(Dataset records)
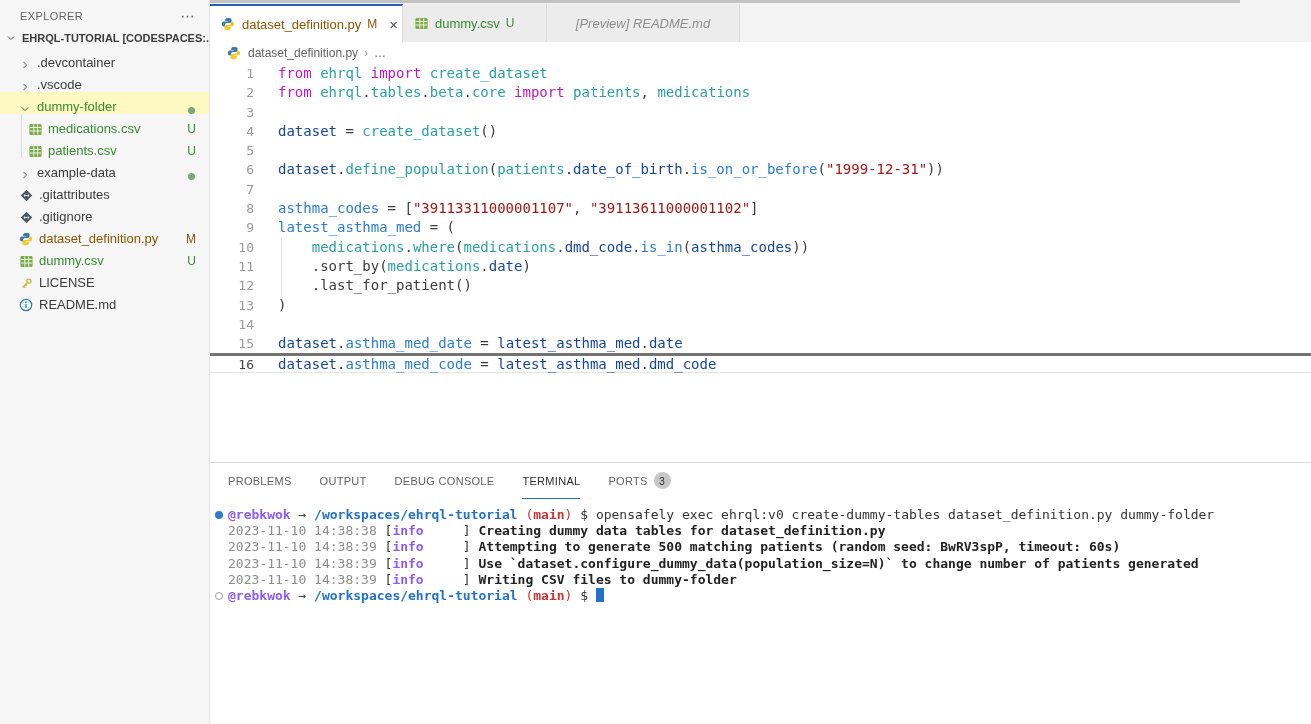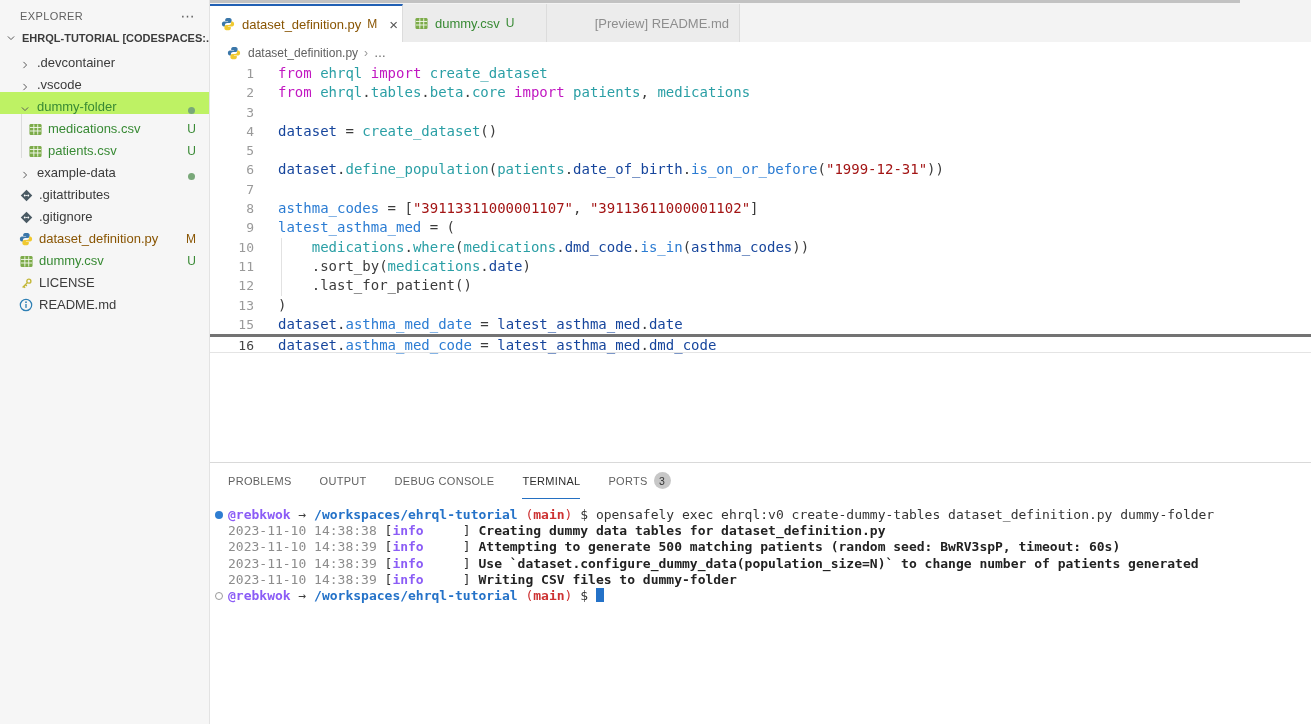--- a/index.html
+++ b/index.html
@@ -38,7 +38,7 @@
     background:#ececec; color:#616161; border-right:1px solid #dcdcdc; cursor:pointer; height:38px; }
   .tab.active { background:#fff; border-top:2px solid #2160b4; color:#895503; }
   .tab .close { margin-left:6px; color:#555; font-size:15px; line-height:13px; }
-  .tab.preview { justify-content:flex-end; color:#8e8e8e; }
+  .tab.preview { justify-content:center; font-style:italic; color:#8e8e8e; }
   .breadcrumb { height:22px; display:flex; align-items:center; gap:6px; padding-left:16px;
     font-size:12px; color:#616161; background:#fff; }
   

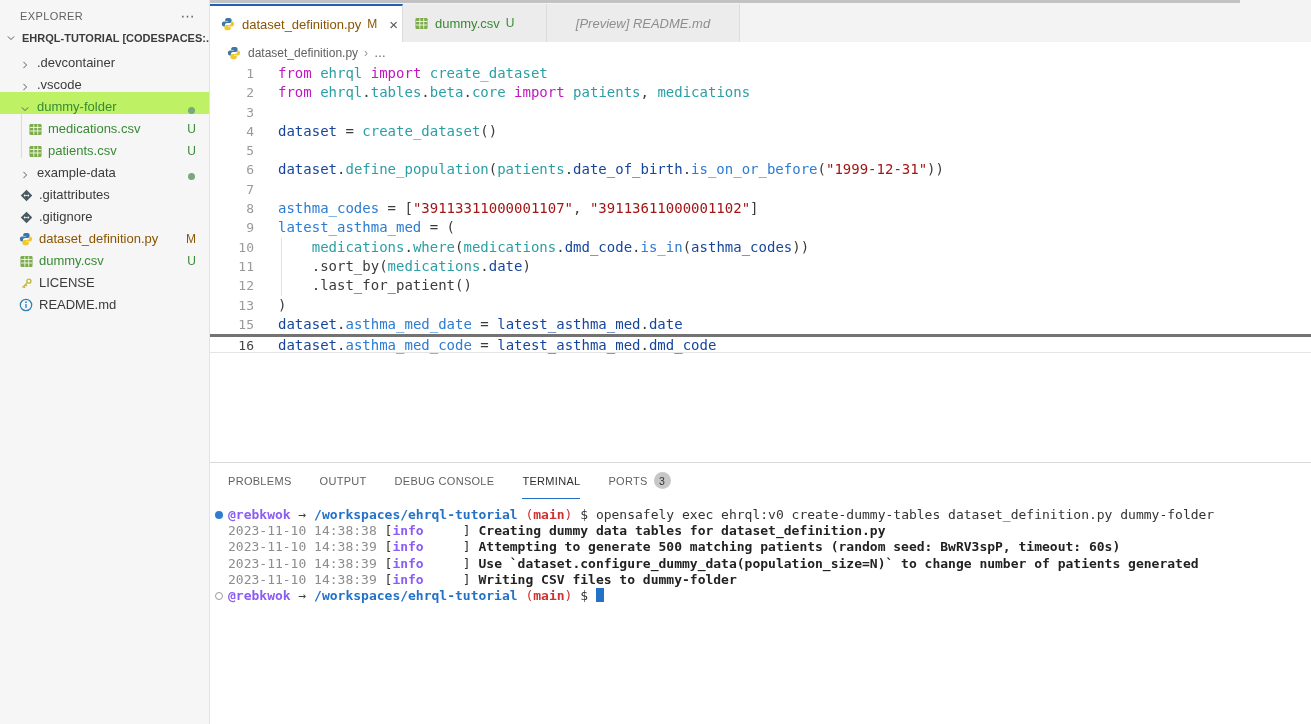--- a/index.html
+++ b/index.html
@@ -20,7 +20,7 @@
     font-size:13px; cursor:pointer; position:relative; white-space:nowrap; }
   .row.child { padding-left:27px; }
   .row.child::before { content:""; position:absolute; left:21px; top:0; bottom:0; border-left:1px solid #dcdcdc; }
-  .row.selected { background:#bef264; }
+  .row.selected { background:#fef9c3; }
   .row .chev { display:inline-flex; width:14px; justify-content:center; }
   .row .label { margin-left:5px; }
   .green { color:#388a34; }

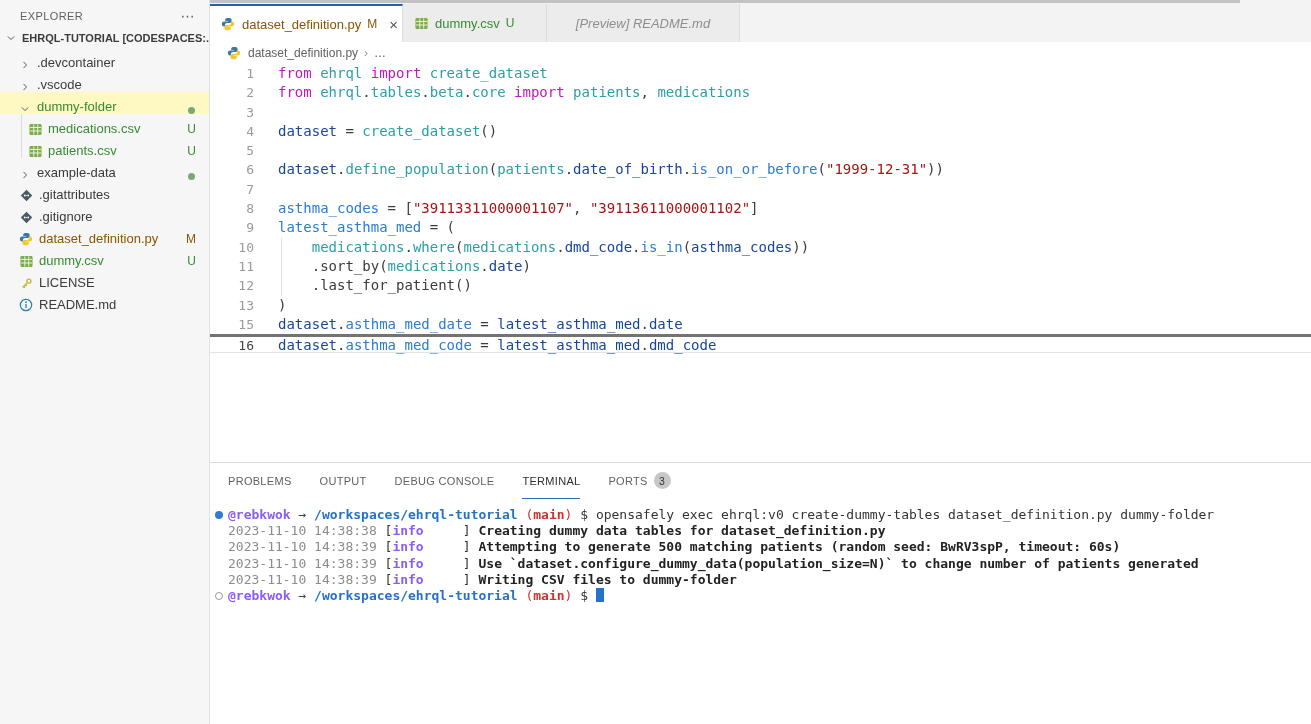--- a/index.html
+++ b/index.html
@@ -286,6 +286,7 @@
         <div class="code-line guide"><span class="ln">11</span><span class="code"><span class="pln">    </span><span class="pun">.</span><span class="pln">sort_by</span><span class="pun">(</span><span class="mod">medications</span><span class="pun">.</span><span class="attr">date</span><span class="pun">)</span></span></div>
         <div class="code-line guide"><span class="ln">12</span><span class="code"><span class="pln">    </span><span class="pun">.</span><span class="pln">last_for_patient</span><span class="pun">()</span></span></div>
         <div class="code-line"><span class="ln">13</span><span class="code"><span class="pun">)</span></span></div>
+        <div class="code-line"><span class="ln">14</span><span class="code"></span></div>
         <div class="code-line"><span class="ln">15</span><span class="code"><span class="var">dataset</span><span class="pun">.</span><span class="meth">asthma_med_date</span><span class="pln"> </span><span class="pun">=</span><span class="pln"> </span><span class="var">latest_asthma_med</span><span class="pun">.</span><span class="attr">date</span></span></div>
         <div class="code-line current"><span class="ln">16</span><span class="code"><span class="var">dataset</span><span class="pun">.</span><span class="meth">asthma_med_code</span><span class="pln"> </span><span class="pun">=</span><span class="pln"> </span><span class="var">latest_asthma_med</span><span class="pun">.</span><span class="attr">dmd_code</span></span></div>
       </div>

Exercise goal: The answer must repeat every record exactly, with all pictures left out.

Finished task:
--- a/index.html
+++ b/index.html
@@ -38,7 +38,7 @@
     background:#ececec; color:#616161; border-right:1px solid #dcdcdc; cursor:pointer; height:38px; }
   .tab.active { background:#fff; border-top:2px solid #2160b4; color:#895503; }
   .tab .close { margin-left:6px; color:#555; font-size:15px; line-height:13px; }
-  .tab.preview { justify-content:flex-end; color:#8e8e8e; }
+  .tab.preview { justify-content:center; font-style:italic; color:#8e8e8e; }
   .breadcrumb { height:22px; display:flex; align-items:center; gap:6px; padding-left:16px;
     font-size:12px; color:#616161; background:#fff; }
   

--- a/index.html
+++ b/index.html
@@ -20,7 +20,7 @@
     font-size:13px; cursor:pointer; position:relative; white-space:nowrap; }
   .row.child { padding-left:27px; }
   .row.child::before { content:""; position:absolute; left:21px; top:0; bottom:0; border-left:1px solid #dcdcdc; }
-  .row.selected { background:#bef264; }
+  .row.selected { background:#fef9c3; }
   .row .chev { display:inline-flex; width:14px; justify-content:center; }
   .row .label { margin-left:5px; }
   .green { color:#388a34; }

--- a/index.html
+++ b/index.html
@@ -286,6 +286,7 @@
         <div class="code-line guide"><span class="ln">11</span><span class="code"><span class="pln">    </span><span class="pun">.</span><span class="pln">sort_by</span><span class="pun">(</span><span class="mod">medications</span><span class="pun">.</span><span class="attr">date</span><span class="pun">)</span></span></div>
         <div class="code-line guide"><span class="ln">12</span><span class="code"><span class="pln">    </span><span class="pun">.</span><span class="pln">last_for_patient</span><span class="pun">()</span></span></div>
         <div class="code-line"><span class="ln">13</span><span class="code"><span class="pun">)</span></span></div>
+        <div class="code-line"><span class="ln">14</span><span class="code"></span></div>
         <div class="code-line"><span class="ln">15</span><span class="code"><span class="var">dataset</span><span class="pun">.</span><span class="meth">asthma_med_date</span><span class="pln"> </span><span class="pun">=</span><span class="pln"> </span><span class="var">latest_asthma_med</span><span class="pun">.</span><span class="attr">date</span></span></div>
         <div class="code-line current"><span class="ln">16</span><span class="code"><span class="var">dataset</span><span class="pun">.</span><span class="meth">asthma_med_code</span><span class="pln"> </span><span class="pun">=</span><span class="pln"> </span><span class="var">latest_asthma_med</span><span class="pun">.</span><span class="attr">dmd_code</span></span></div>
       </div>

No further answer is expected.